Veterinarian and musher Jen Freking takes a scientific, matter-of-fact view of hallucinations she’s enjoyed throughout her career. She’s twice finished second in the Beargrease marathon. The first was her rookie year of the race. But she also experienced one of her favorite hallucinations.
 
Fatigue had set in by the second night. Moonlight from behind the trees cast linear blue shadows across the darkness as she came upon a straight, flat section of trail. She said that type of terrain is less stimulating, the team gets lulled into a rhythm and the dogs just lope along.

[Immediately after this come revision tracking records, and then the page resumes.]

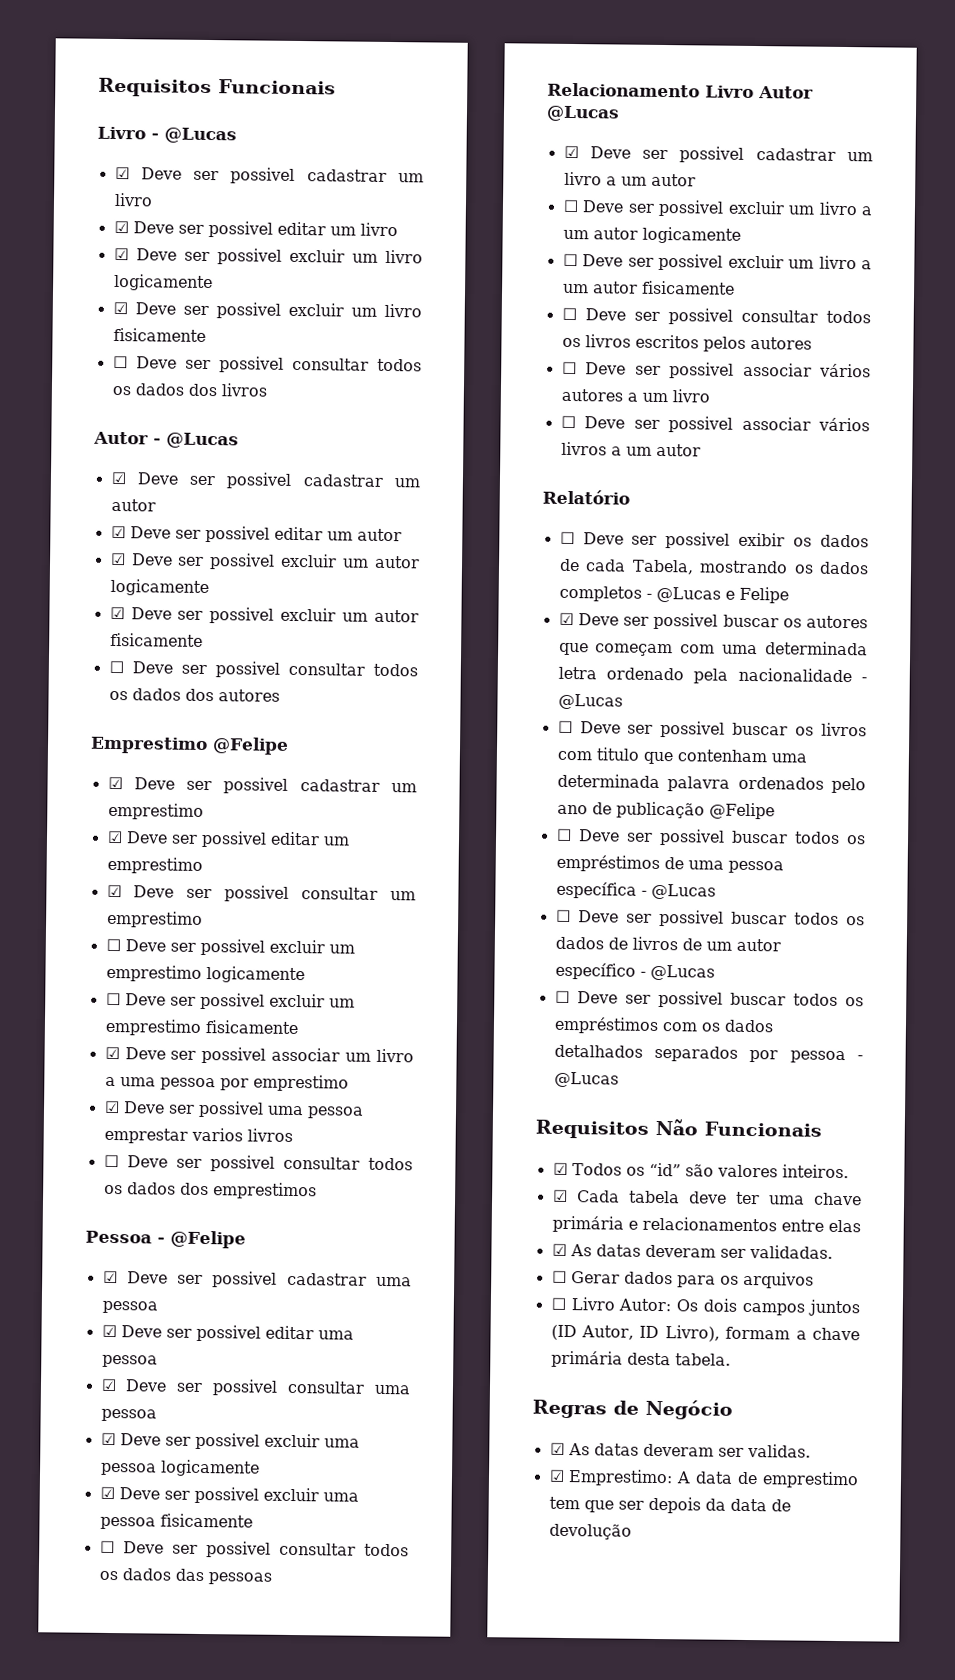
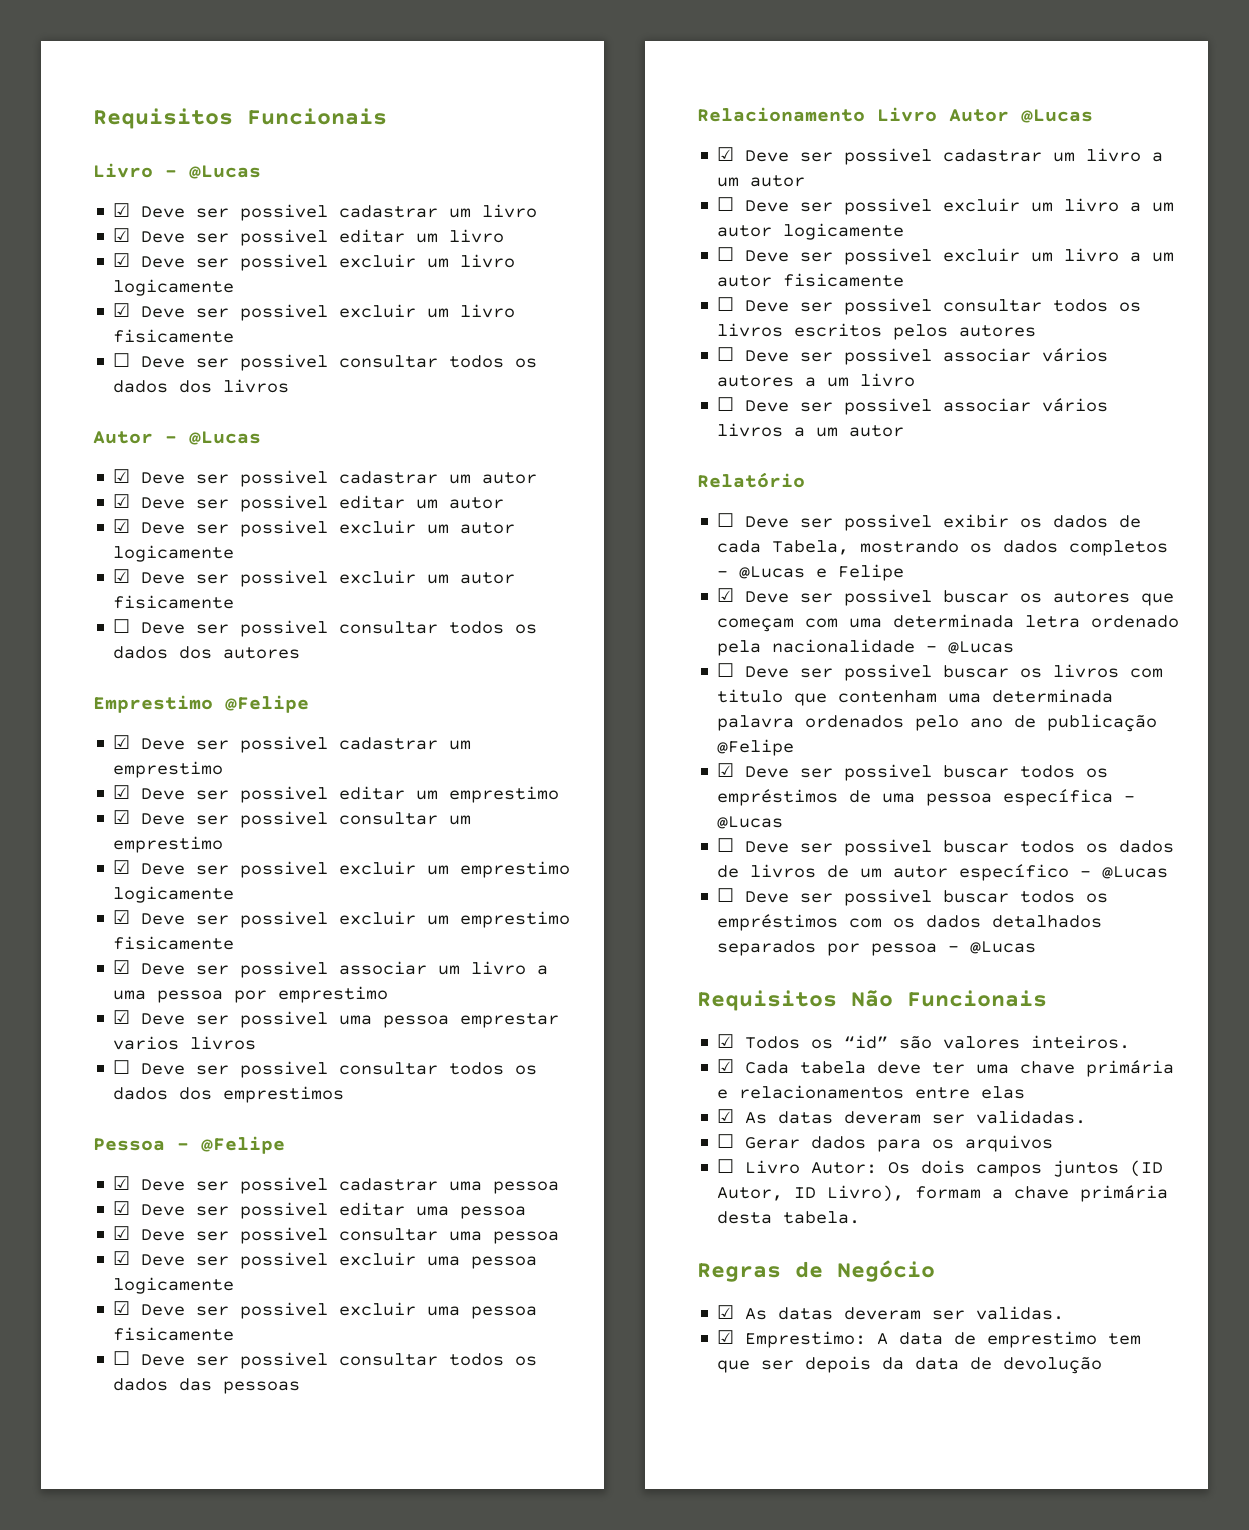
- ☐ Deve ser possivel excluir um emprestimo logicamente
+ ☑ Deve ser possivel excluir um emprestimo logicamente
- ☐ Deve ser possivel excluir um emprestimo fisicamente
+ ☑ Deve ser possivel excluir um emprestimo fisicamente
- ☐ Deve ser possivel buscar todos os empréstimos de uma pessoa específica - @Lucas
+ ☑ Deve ser possivel buscar todos os empréstimos de uma pessoa específica - @Lucas

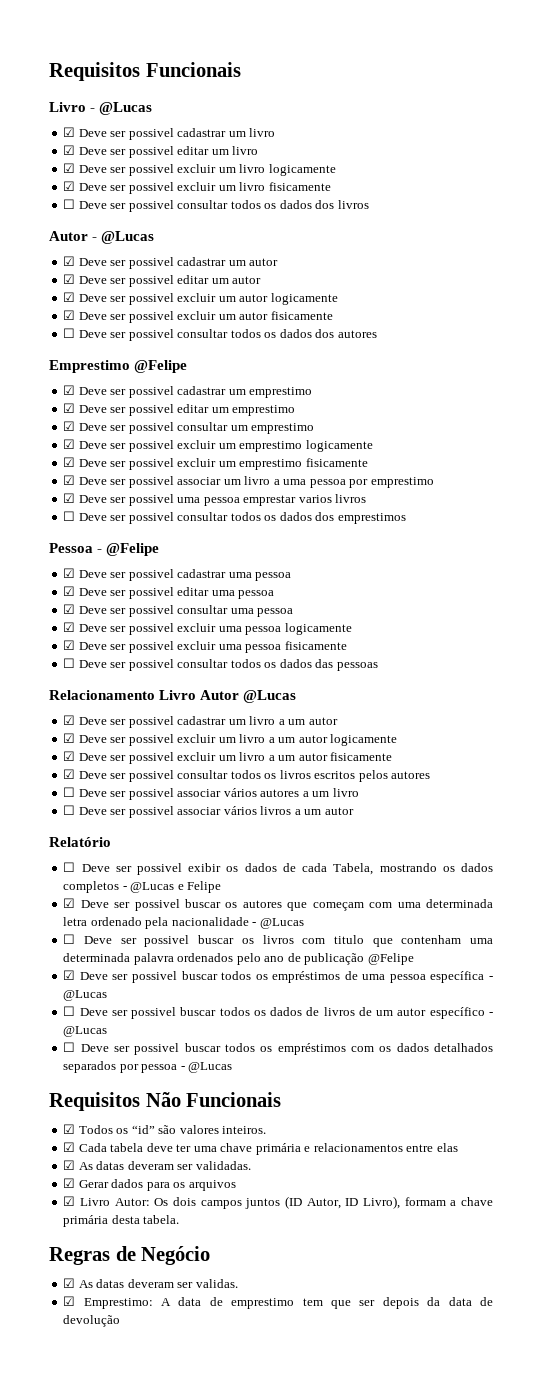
- ☐ Deve ser possivel excluir um livro a um autor logicamente
+ ☑ Deve ser possivel excluir um livro a um autor logicamente
- ☐ Deve ser possivel excluir um livro a um autor fisicamente
+ ☑ Deve ser possivel excluir um livro a um autor fisicamente
- ☐ Deve ser possivel consultar todos os livros escritos pelos autores
+ ☑ Deve ser possivel consultar todos os livros escritos pelos autores
- ☐ Gerar dados para os arquivos
+ ☑ Gerar dados para os arquivos
- ☐ Livro Autor: Os dois campos juntos (ID Autor, ID Livro), formam a chave primária desta tabela.
+ ☑ Livro Autor: Os dois campos juntos (ID Autor, ID Livro), formam a chave primária desta tabela.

It’s a setup for drowsiness.
 
Without warning, a collapsed stepladder materialized in the middle of the trail. Her heartrate skyrocketed, she jolted awake and braced herself for the collision. But as soon as she ran over the ladder, she looked back. The ladder wasn’t there.
 
“It was nothing too serious, just hilarious,” she said, “a little hallucination from fatigue…I must have connected those shadows with something that looked like a ladder.”
 
Every marathon musher interprets these close-to-true encounters in their own way. But as a community, mushers are close and generous. Mention a hallucination to one musher and they can name the musher it happened to. Their sense of collaboration complements their competitive spirit and radiates a willingness to help shepherd everyone across the finish line. Their stories have taught winter survival, kindled friendships, sparked laughter, and for Colleen Wallin, scored a box of chocolate turtles from co-workers when she returned to everyday life.